Tiefere Geschwindigkeiten würden es ermöglichen, Verkehrsflächen effizienter zu nutzen und Platz für Begrünung und Bäume zu schaffen. Auf einem Strassenabschnitt von einem Kilometer könnten bei einer Reduktion von Tempo 50 auf Tempo 30 mehrere hundert Quadratmeter für Begrünung gewonnen werden, argumentiert die SKM.

Kritik an Bund und Kantonen

Die Städte sehen sich bei der Einführung von Tempo 30 allerdings mit politischen Hürden konfrontiert.

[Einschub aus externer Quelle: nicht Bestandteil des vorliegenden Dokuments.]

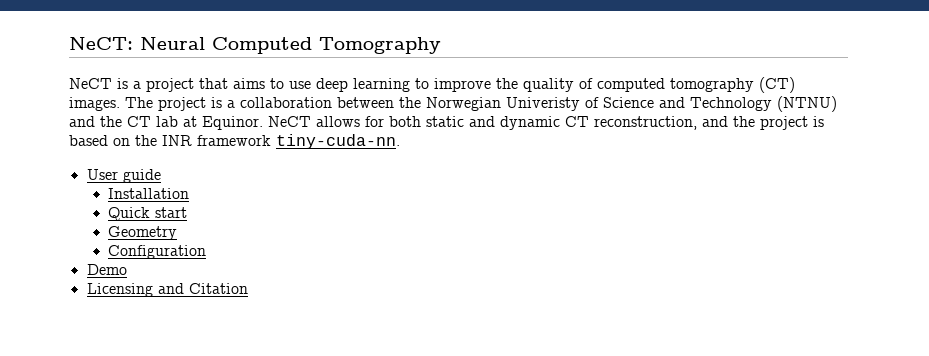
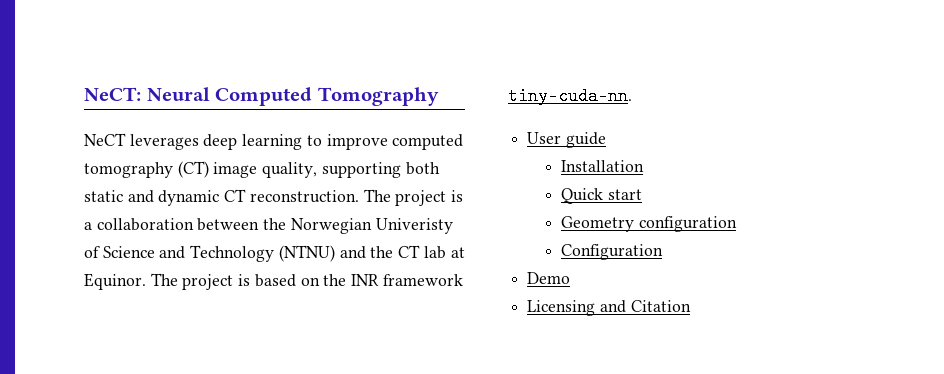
- NeCT is a project that aims to use deep learning to improve the quality of computed tomography (CT) images.
+ NeCT leverages deep learning to improve computed tomography (CT) image quality, supporting both static and dynamic CT reconstruction.
- NeCT allows for both static and dynamic CT reconstruction, and the project is based on the INR framework tiny-cuda-nn.
+ The project is based on the INR framework tiny-cuda-nn.
- Geometry
+ Geometry configuration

Bund und verschiedene Kantone hätten die Umsetzung in den vergangenen Jahren erschwert, kritisiert die SKM. Sie ruft Bund und Kantone auf, entsprechende Projekte nicht länger zu erschweren oder zu blockieren.

Neben Geschwindigkeitsreduktionen seien auch die Vermeidung von motorisiertem Individualverkehr und eine höhere Auslastung der Fahrzeuge entscheidend. Die Städtekonferenz forderte in diesem Zusammenhang eine nationale Strategie für eine verursachergerechte Bepreisung des Verkehrs.